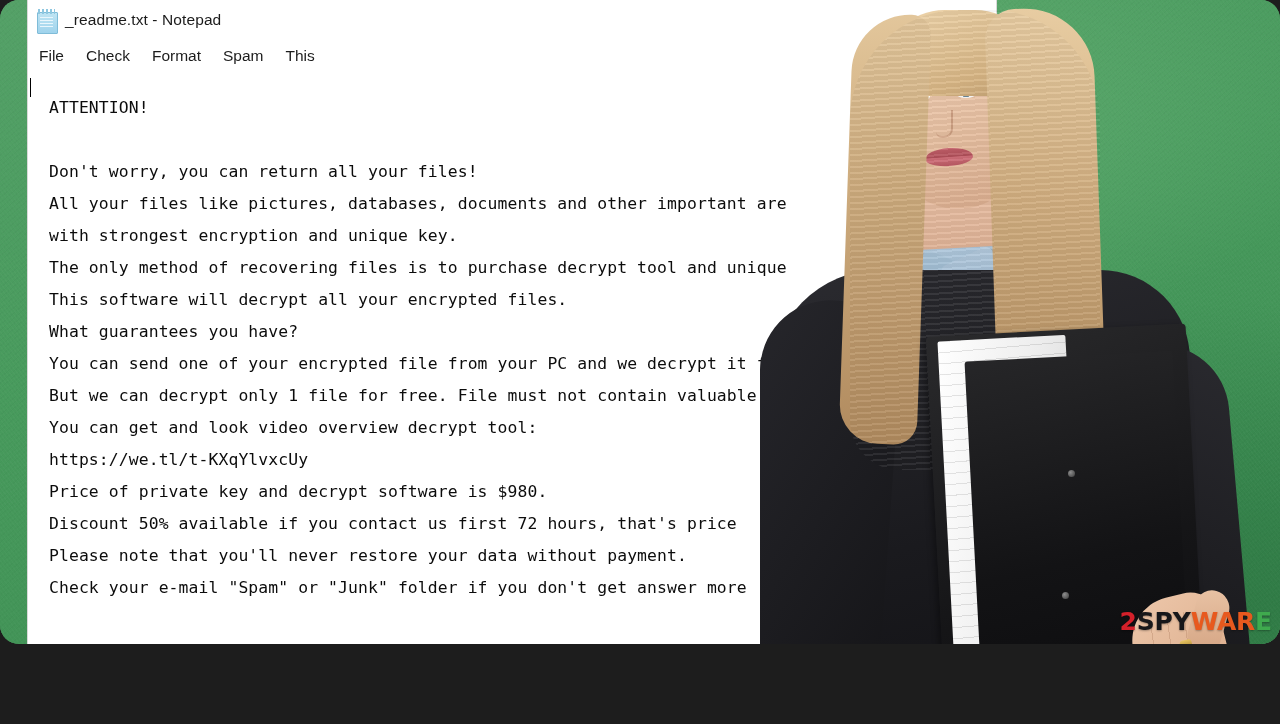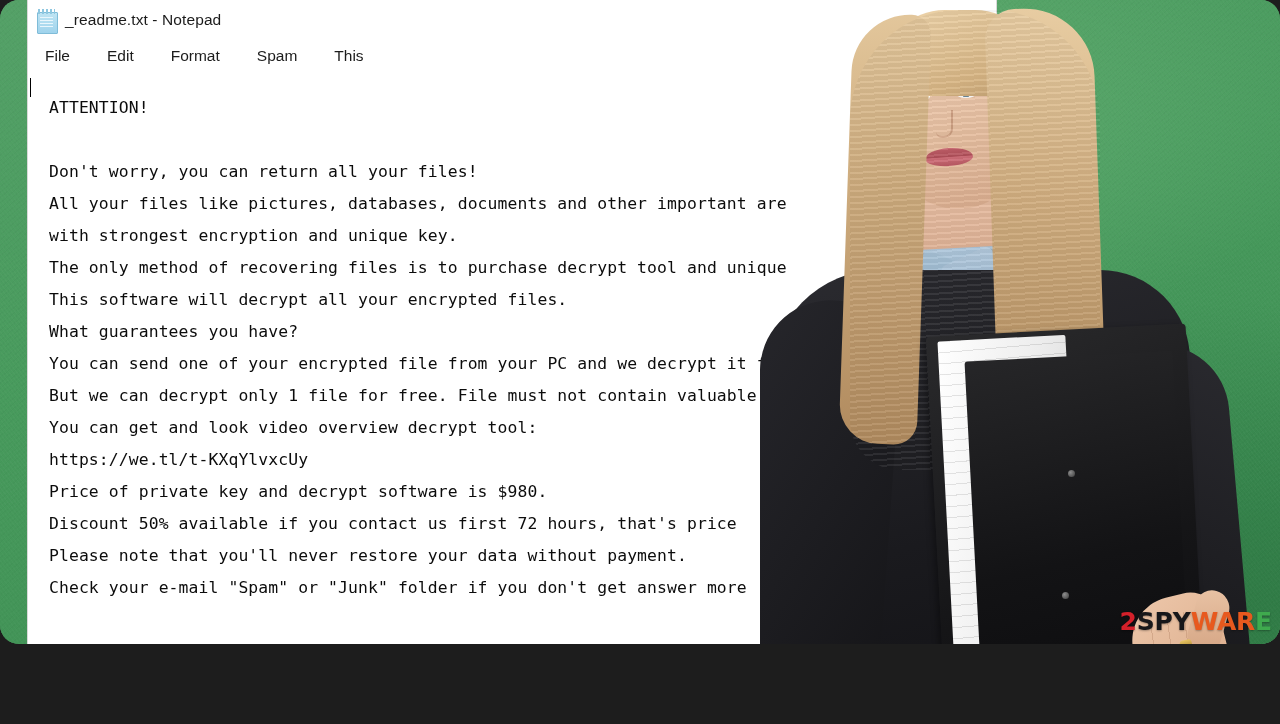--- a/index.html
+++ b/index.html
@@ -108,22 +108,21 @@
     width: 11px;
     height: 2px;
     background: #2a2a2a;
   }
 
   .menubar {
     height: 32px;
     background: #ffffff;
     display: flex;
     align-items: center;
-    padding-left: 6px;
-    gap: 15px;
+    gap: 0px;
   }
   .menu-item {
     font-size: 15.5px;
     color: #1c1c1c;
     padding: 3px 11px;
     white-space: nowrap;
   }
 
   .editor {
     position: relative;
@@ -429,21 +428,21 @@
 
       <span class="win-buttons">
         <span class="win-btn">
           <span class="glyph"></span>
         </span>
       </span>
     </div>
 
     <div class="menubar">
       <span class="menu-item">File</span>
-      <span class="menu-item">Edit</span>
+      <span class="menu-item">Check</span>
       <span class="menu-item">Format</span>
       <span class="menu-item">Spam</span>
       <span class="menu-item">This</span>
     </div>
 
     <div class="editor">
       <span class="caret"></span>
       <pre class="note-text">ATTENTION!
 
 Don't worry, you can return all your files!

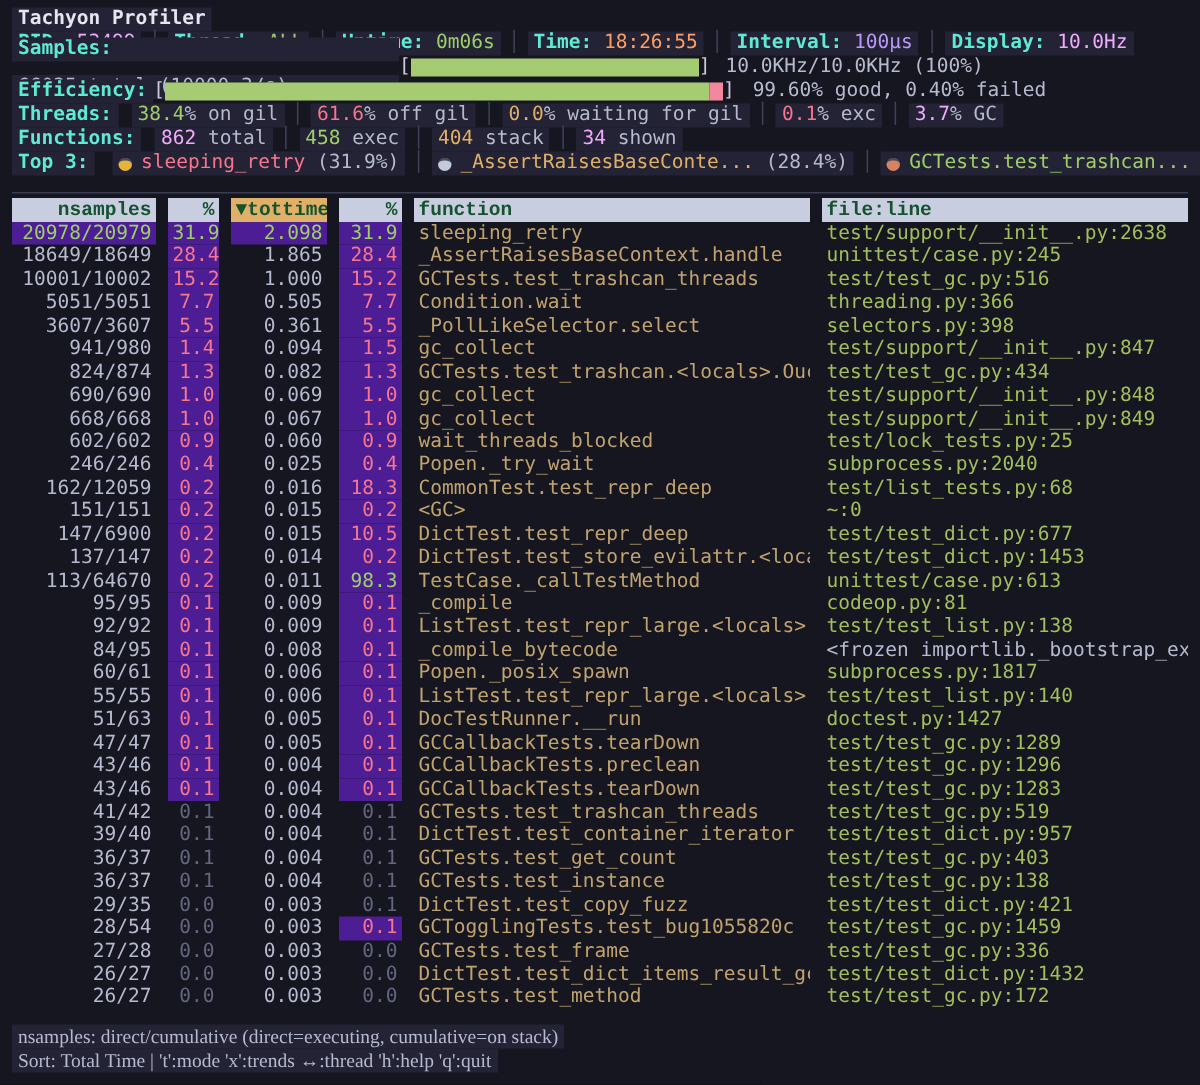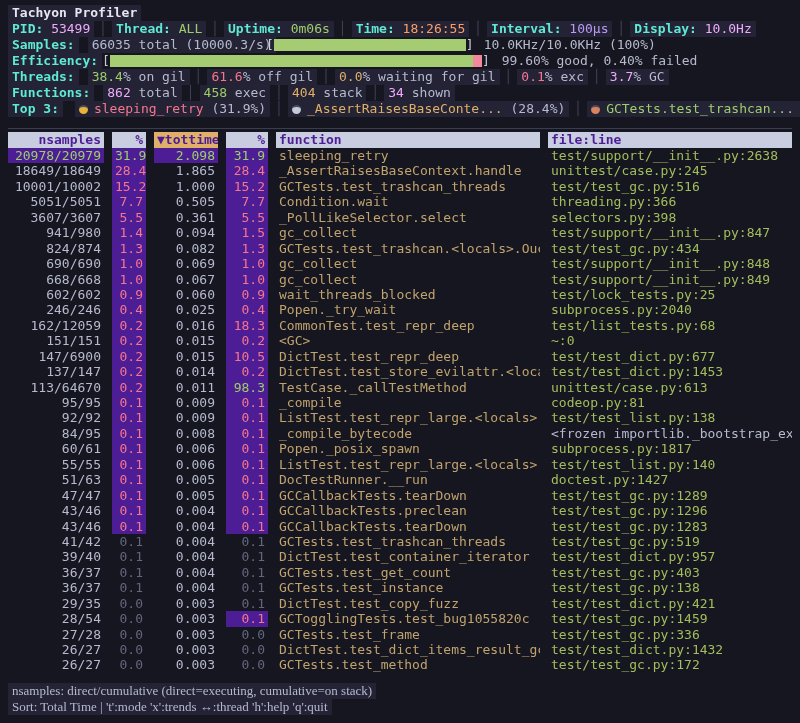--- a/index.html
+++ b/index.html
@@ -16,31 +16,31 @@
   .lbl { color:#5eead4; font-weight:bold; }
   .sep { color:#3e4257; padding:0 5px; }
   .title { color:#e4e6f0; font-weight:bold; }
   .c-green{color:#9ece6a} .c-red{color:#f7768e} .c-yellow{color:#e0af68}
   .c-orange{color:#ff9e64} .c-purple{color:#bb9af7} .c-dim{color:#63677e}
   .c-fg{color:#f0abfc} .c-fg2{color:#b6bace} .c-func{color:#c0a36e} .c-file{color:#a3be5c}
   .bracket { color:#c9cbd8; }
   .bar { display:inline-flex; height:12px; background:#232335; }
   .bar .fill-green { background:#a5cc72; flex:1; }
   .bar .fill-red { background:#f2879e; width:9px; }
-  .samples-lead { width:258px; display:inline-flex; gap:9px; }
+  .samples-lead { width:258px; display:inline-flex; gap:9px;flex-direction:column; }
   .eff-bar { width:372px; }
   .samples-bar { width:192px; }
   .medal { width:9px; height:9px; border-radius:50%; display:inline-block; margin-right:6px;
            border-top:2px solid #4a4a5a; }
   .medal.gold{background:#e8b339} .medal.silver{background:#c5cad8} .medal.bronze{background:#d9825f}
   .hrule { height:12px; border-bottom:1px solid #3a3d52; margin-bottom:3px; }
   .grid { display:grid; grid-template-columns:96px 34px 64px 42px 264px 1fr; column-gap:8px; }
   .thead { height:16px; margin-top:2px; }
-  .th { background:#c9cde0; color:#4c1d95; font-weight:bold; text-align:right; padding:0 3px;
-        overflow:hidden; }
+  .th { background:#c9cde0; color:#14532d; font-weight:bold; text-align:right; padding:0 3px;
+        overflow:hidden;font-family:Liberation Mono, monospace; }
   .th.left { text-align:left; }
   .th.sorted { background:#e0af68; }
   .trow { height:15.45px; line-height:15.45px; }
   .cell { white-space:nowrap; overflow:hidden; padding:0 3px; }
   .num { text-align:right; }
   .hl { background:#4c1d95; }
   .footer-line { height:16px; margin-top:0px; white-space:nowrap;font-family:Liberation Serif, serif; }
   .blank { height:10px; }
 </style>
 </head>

______________________________

> [What is being asked]:
Extract the entries in full, exactly as they are, minus the pictures.

> [Response]:
--- a/index.html
+++ b/index.html
@@ -108,22 +108,21 @@
     width: 11px;
     height: 2px;
     background: #2a2a2a;
   }
 
   .menubar {
     height: 32px;
     background: #ffffff;
     display: flex;
     align-items: center;
-    padding-left: 6px;
-    gap: 15px;
+    gap: 0px;
   }
   .menu-item {
     font-size: 15.5px;
     color: #1c1c1c;
     padding: 3px 11px;
     white-space: nowrap;
   }
 
   .editor {
     position: relative;
@@ -429,21 +428,21 @@
 
       <span class="win-buttons">
         <span class="win-btn">
           <span class="glyph"></span>
         </span>
       </span>
     </div>
 
     <div class="menubar">
       <span class="menu-item">File</span>
-      <span class="menu-item">Edit</span>
+      <span class="menu-item">Check</span>
       <span class="menu-item">Format</span>
       <span class="menu-item">Spam</span>
       <span class="menu-item">This</span>
     </div>
 
     <div class="editor">
       <span class="caret"></span>
       <pre class="note-text">ATTENTION!
 
 Don't worry, you can return all your files!

--- a/index.html
+++ b/index.html
@@ -16,31 +16,31 @@
   .lbl { color:#5eead4; font-weight:bold; }
   .sep { color:#3e4257; padding:0 5px; }
   .title { color:#e4e6f0; font-weight:bold; }
   .c-green{color:#9ece6a} .c-red{color:#f7768e} .c-yellow{color:#e0af68}
   .c-orange{color:#ff9e64} .c-purple{color:#bb9af7} .c-dim{color:#63677e}
   .c-fg{color:#f0abfc} .c-fg2{color:#b6bace} .c-func{color:#c0a36e} .c-file{color:#a3be5c}
   .bracket { color:#c9cbd8; }
   .bar { display:inline-flex; height:12px; background:#232335; }
   .bar .fill-green { background:#a5cc72; flex:1; }
   .bar .fill-red { background:#f2879e; width:9px; }
-  .samples-lead { width:258px; display:inline-flex; gap:9px; }
+  .samples-lead { width:258px; display:inline-flex; gap:9px;flex-direction:column; }
   .eff-bar { width:372px; }
   .samples-bar { width:192px; }
   .medal { width:9px; height:9px; border-radius:50%; display:inline-block; margin-right:6px;
            border-top:2px solid #4a4a5a; }
   .medal.gold{background:#e8b339} .medal.silver{background:#c5cad8} .medal.bronze{background:#d9825f}
   .hrule { height:12px; border-bottom:1px solid #3a3d52; margin-bottom:3px; }
   .grid { display:grid; grid-template-columns:96px 34px 64px 42px 264px 1fr; column-gap:8px; }
   .thead { height:16px; margin-top:2px; }
-  .th { background:#c9cde0; color:#4c1d95; font-weight:bold; text-align:right; padding:0 3px;
-        overflow:hidden; }
+  .th { background:#c9cde0; color:#14532d; font-weight:bold; text-align:right; padding:0 3px;
+        overflow:hidden;font-family:Liberation Mono, monospace; }
   .th.left { text-align:left; }
   .th.sorted { background:#e0af68; }
   .trow { height:15.45px; line-height:15.45px; }
   .cell { white-space:nowrap; overflow:hidden; padding:0 3px; }
   .num { text-align:right; }
   .hl { background:#4c1d95; }
   .footer-line { height:16px; margin-top:0px; white-space:nowrap;font-family:Liberation Serif, serif; }
   .blank { height:10px; }
 </style>
 </head>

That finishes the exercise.